PROBLEM STATEMENT:
A faithful, picture-free copy of the listing below is required.

GIVEN INFORMATION:
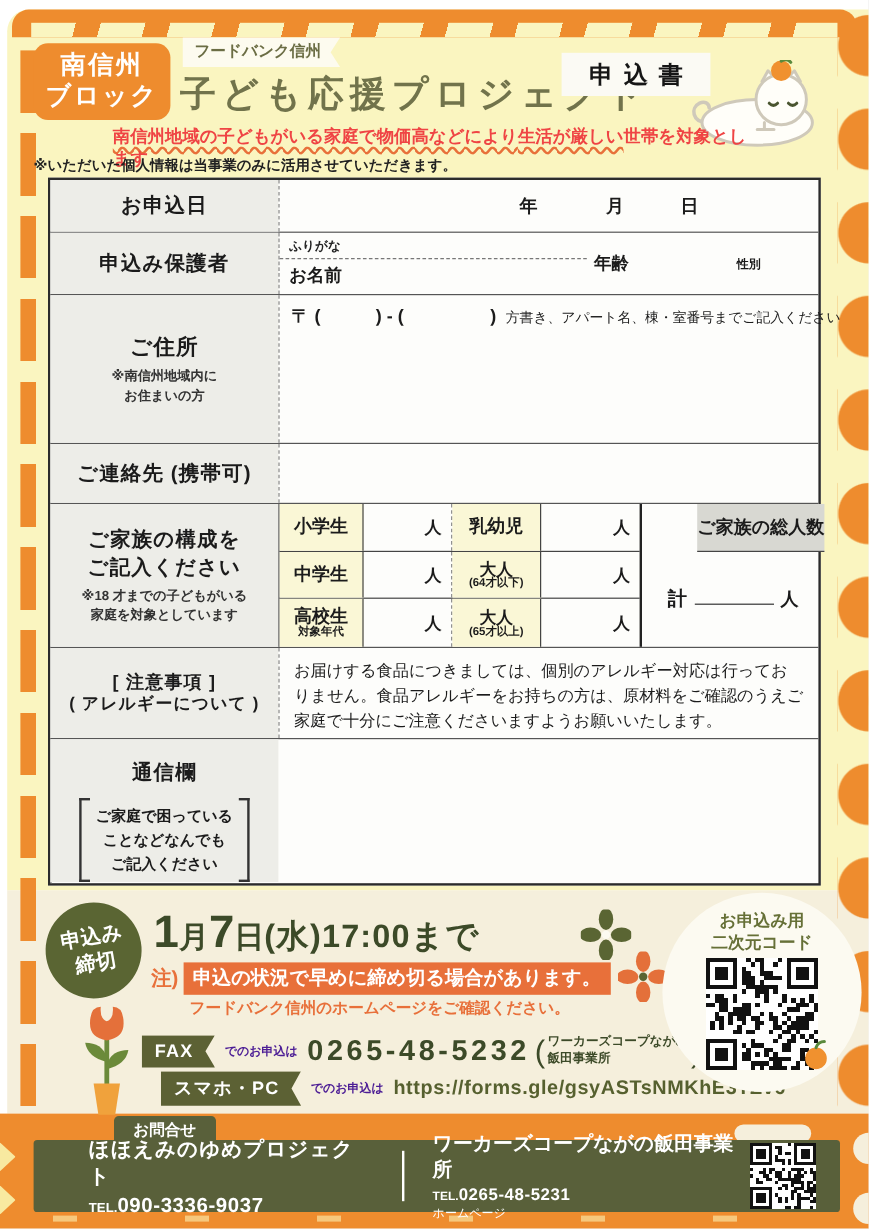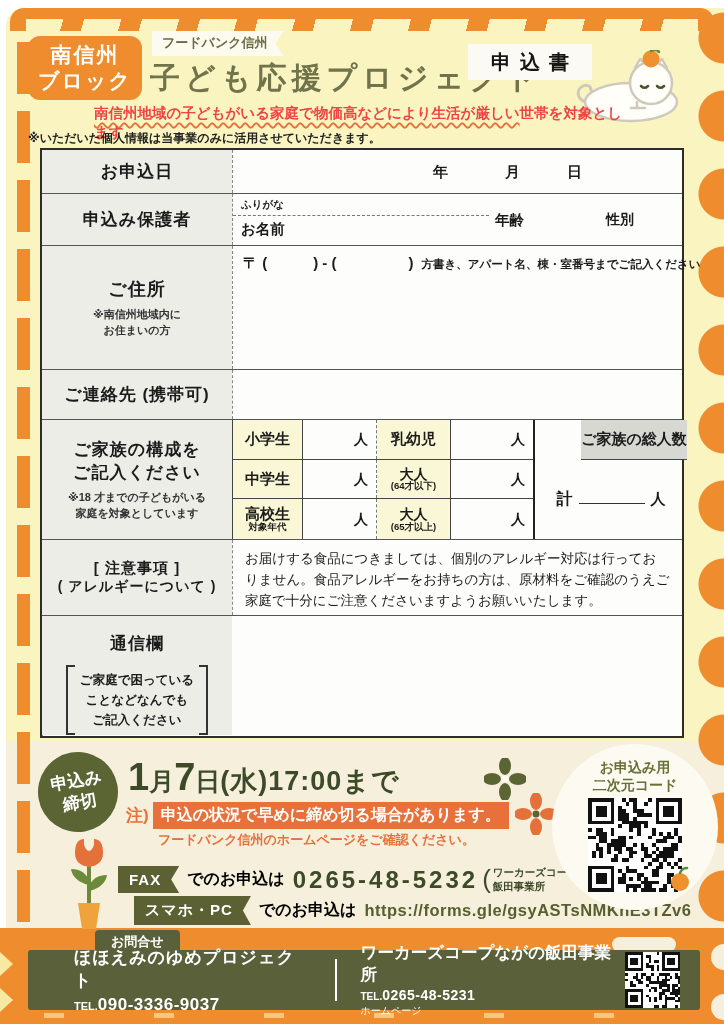--- a/index.html
+++ b/index.html
@@ -57,7 +57,7 @@
   .furigana-zone { position:absolute; left:0; top:0; width:256px; height:22px; border-bottom:1px dashed #777; padding:4px 0 0 8px; font-size:10.5px; font-weight:700; color:#222; }
   .name-lbl { position:absolute; left:8px; bottom:6px; font-size:14.5px; font-weight:700; }
   .age-lbl { position:absolute; right:158px; top:50%; transform:translateY(-50%); font-size:14.5px; font-weight:700; }
-  .sex-lbl { position:absolute; right:48px; top:50%; transform:translateY(-50%); font-size:14px; font-weight:700; }
+  .sex-lbl { position:absolute; right:48px; top:50%; transform:translateY(-50%); font-size:10px; font-weight:700; }
 
   .postal-line { position:absolute; left:10px; top:8px; display:flex; align-items:baseline; white-space:nowrap; }
   .postal-line b { font-size:15px; font-weight:700; }

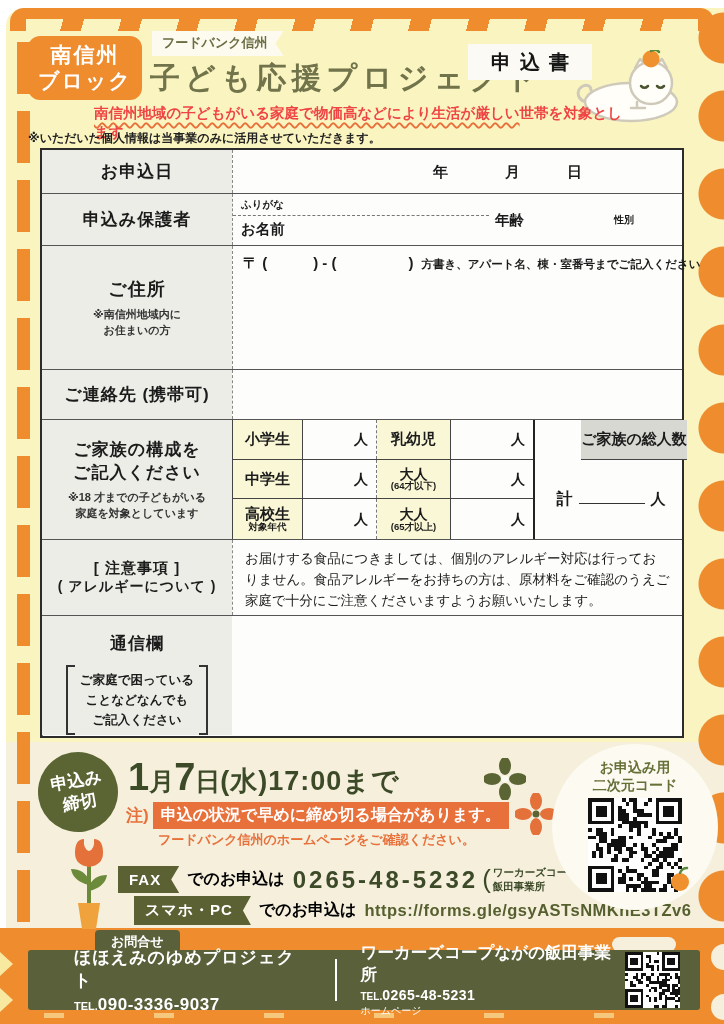--- a/index.html
+++ b/index.html
@@ -62,7 +62,7 @@
   .postal-line { position:absolute; left:10px; top:8px; display:flex; align-items:baseline; white-space:nowrap; }
   .postal-line b { font-size:15px; font-weight:700; }
   .gap1 { display:inline-block; width:46px; } .gap2 { display:inline-block; width:72px; }
-  .postal-note { font-size:11.5px; font-weight:700; margin-left:8px; }
+  .postal-note { font-size:11.5px; font-weight:400; margin-left:8px; }
 
   
   .fam-content { flex:1; display:flex; border-left:1px solid #444; }

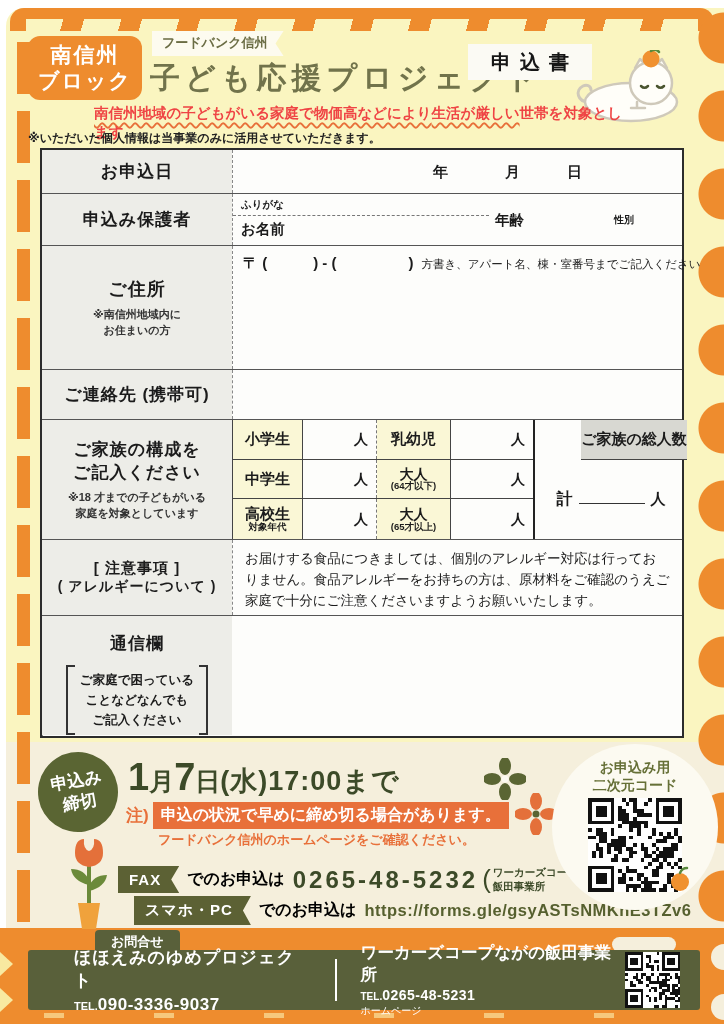--- a/index.html
+++ b/index.html
@@ -107,7 +107,7 @@
   .fax-row { top:855px; } .pc-row { top:886px;padding-left:16px; }
   .rbadge { background:#5C6134; color:#fff; font-weight:700; font-size:15px; padding:5px 18px 5px 11px; letter-spacing:1px;
       clip-path:polygon(0 0,100% 0,calc(100% - 8px) 50%,100% 100%,0 100%); }
-  .lead { color:#000000; font-weight:700; font-size:16px; margin:14px 8px; }
+  .lead { color:#4c1d95; font-weight:700; font-size:10px; margin:14px 8px; }
   .fax-num { color:#3C4A28; font-weight:700; font-size:24px; letter-spacing:3px; }
   .paren { display:flex; align-items:center; margin-left:4px; color:#3C4A28; }
   .paren .p { font-size:26px; font-weight:400; }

OUTPUT OF THE EXERCISE:
--- a/index.html
+++ b/index.html
@@ -57,7 +57,7 @@
   .furigana-zone { position:absolute; left:0; top:0; width:256px; height:22px; border-bottom:1px dashed #777; padding:4px 0 0 8px; font-size:10.5px; font-weight:700; color:#222; }
   .name-lbl { position:absolute; left:8px; bottom:6px; font-size:14.5px; font-weight:700; }
   .age-lbl { position:absolute; right:158px; top:50%; transform:translateY(-50%); font-size:14.5px; font-weight:700; }
-  .sex-lbl { position:absolute; right:48px; top:50%; transform:translateY(-50%); font-size:14px; font-weight:700; }
+  .sex-lbl { position:absolute; right:48px; top:50%; transform:translateY(-50%); font-size:10px; font-weight:700; }
 
   .postal-line { position:absolute; left:10px; top:8px; display:flex; align-items:baseline; white-space:nowrap; }
   .postal-line b { font-size:15px; font-weight:700; }

--- a/index.html
+++ b/index.html
@@ -62,7 +62,7 @@
   .postal-line { position:absolute; left:10px; top:8px; display:flex; align-items:baseline; white-space:nowrap; }
   .postal-line b { font-size:15px; font-weight:700; }
   .gap1 { display:inline-block; width:46px; } .gap2 { display:inline-block; width:72px; }
-  .postal-note { font-size:11.5px; font-weight:700; margin-left:8px; }
+  .postal-note { font-size:11.5px; font-weight:400; margin-left:8px; }
 
   
   .fam-content { flex:1; display:flex; border-left:1px solid #444; }

--- a/index.html
+++ b/index.html
@@ -107,7 +107,7 @@
   .fax-row { top:855px; } .pc-row { top:886px;padding-left:16px; }
   .rbadge { background:#5C6134; color:#fff; font-weight:700; font-size:15px; padding:5px 18px 5px 11px; letter-spacing:1px;
       clip-path:polygon(0 0,100% 0,calc(100% - 8px) 50%,100% 100%,0 100%); }
-  .lead { color:#000000; font-weight:700; font-size:16px; margin:14px 8px; }
+  .lead { color:#4c1d95; font-weight:700; font-size:10px; margin:14px 8px; }
   .fax-num { color:#3C4A28; font-weight:700; font-size:24px; letter-spacing:3px; }
   .paren { display:flex; align-items:center; margin-left:4px; color:#3C4A28; }
   .paren .p { font-size:26px; font-weight:400; }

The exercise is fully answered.